# Exercise instructions
Leave the pictures out and transcribe every record exactly.

# Extracted data
----------------------------------------

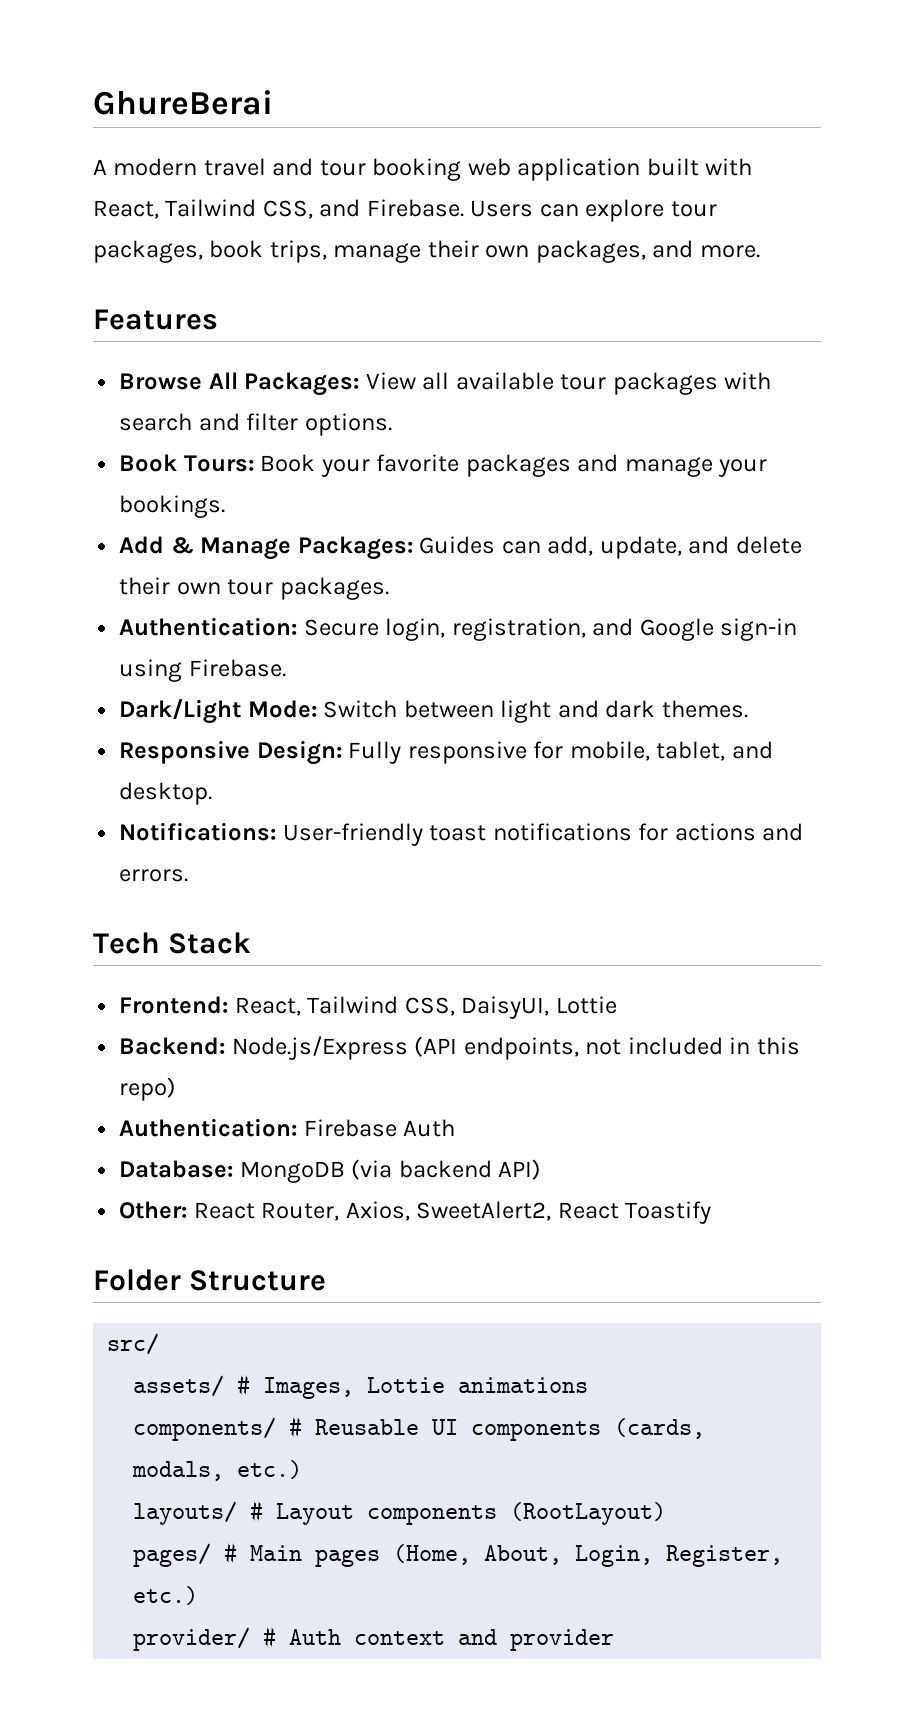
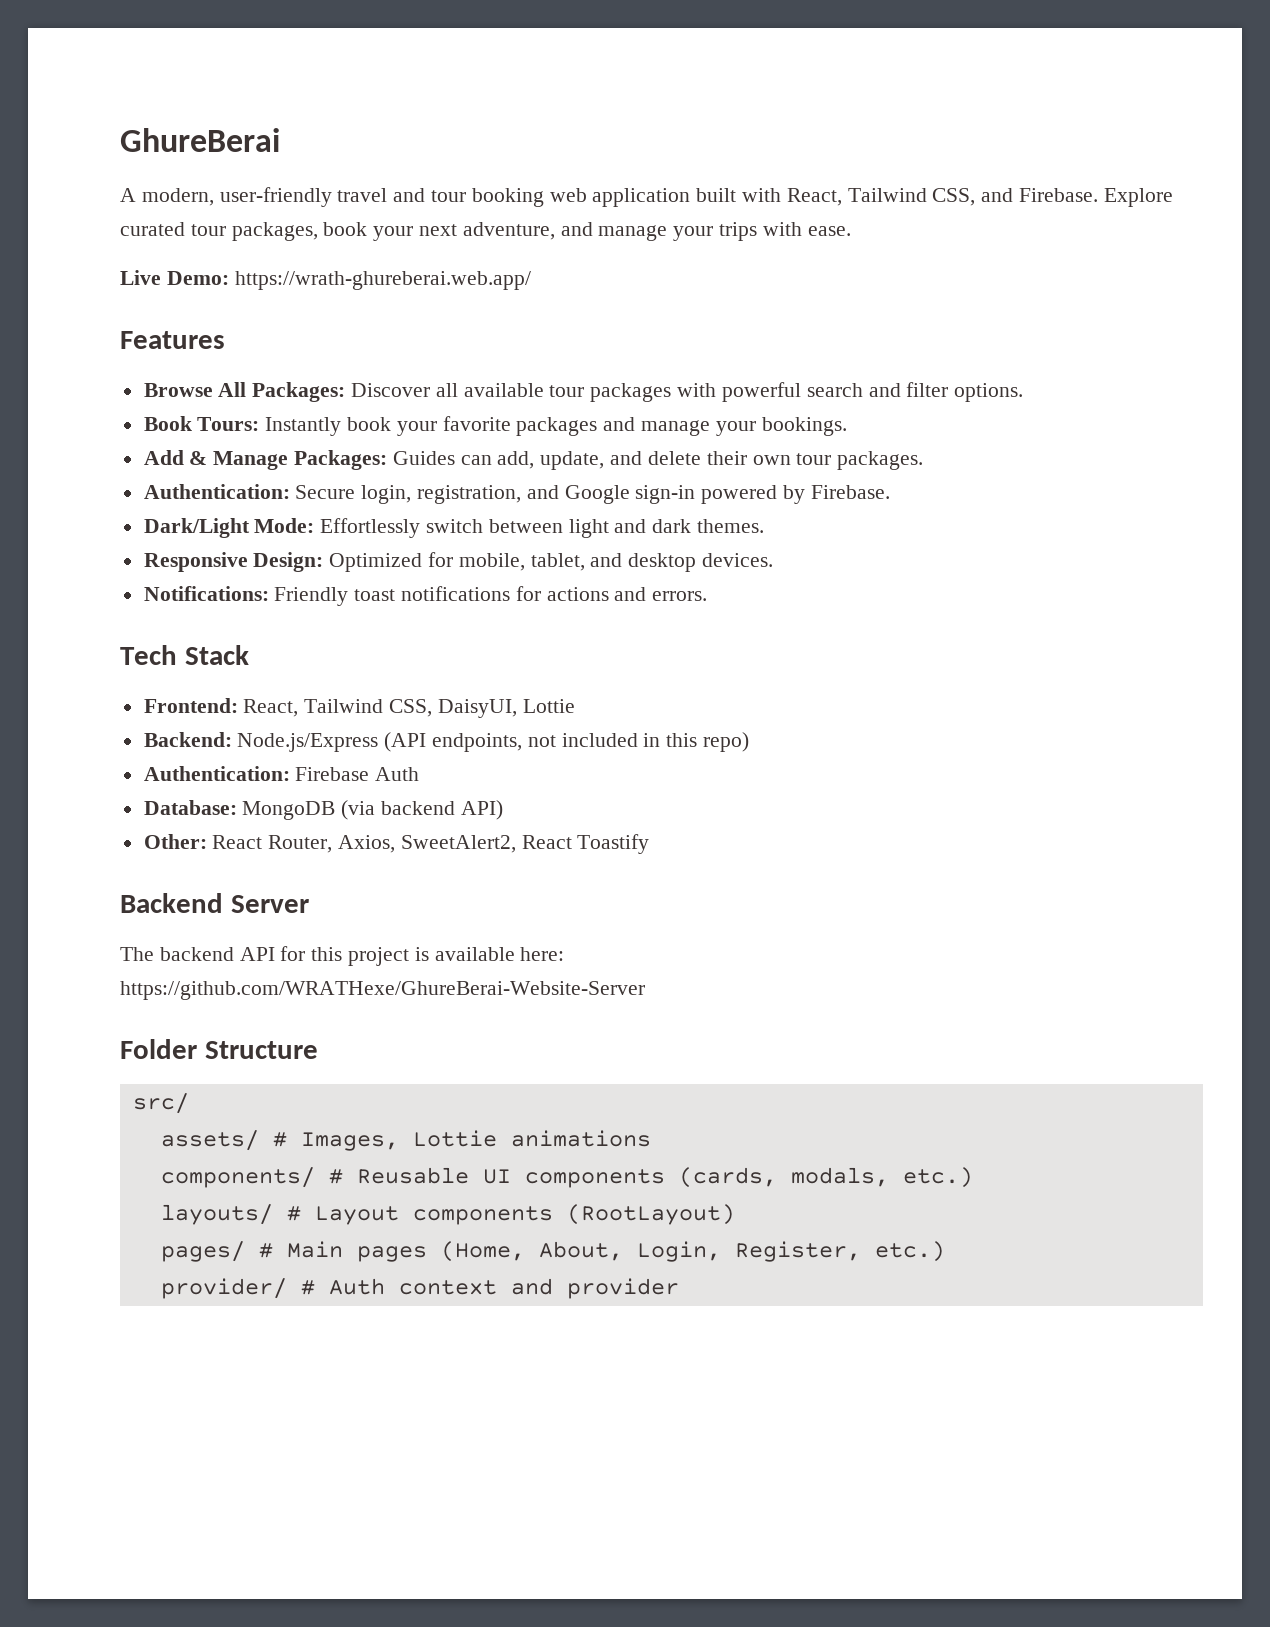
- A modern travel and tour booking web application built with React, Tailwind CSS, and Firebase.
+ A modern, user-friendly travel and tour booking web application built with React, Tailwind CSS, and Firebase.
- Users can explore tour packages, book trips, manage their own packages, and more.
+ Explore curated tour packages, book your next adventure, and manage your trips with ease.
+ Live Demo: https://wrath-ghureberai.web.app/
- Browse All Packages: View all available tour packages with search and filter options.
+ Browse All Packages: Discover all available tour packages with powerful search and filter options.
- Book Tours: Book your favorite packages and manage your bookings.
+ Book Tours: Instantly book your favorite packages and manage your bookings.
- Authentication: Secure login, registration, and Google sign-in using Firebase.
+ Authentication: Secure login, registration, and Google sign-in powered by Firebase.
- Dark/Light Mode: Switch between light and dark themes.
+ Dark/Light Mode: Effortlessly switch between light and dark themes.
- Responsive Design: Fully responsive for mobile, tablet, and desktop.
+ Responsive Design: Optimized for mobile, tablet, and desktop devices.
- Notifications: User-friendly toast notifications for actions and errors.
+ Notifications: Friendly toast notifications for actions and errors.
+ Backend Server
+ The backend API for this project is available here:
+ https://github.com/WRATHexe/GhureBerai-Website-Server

----------------------------------------

# Written answer
- A modern travel and tour booking web application built with React, Tailwind CSS, and Firebase.
+ A modern, user-friendly travel and tour booking web application built with React, Tailwind CSS, and Firebase.
- Users can explore tour packages, book trips, manage their own packages, and more.
+ Explore curated tour packages, book your next adventure, and manage your trips with ease.
+ Live Demo: https://wrath-ghureberai.web.app/
- Browse All Packages: View all available tour packages with search and filter options.
+ Browse All Packages: Discover all available tour packages with powerful search and filter options.
- Book Tours: Book your favorite packages and manage your bookings.
+ Book Tours: Instantly book your favorite packages and manage your bookings.
- Authentication: Secure login, registration, and Google sign-in using Firebase.
+ Authentication: Secure login, registration, and Google sign-in powered by Firebase.
- Dark/Light Mode: Switch between light and dark themes.
+ Dark/Light Mode: Effortlessly switch between light and dark themes.
- Responsive Design: Fully responsive for mobile, tablet, and desktop.
+ Responsive Design: Optimized for mobile, tablet, and desktop devices.
- Notifications: User-friendly toast notifications for actions and errors.
+ Notifications: Friendly toast notifications for actions and errors.
+ Backend Server
+ The backend API for this project is available here:
+ https://github.com/WRATHexe/GhureBerai-Website-Server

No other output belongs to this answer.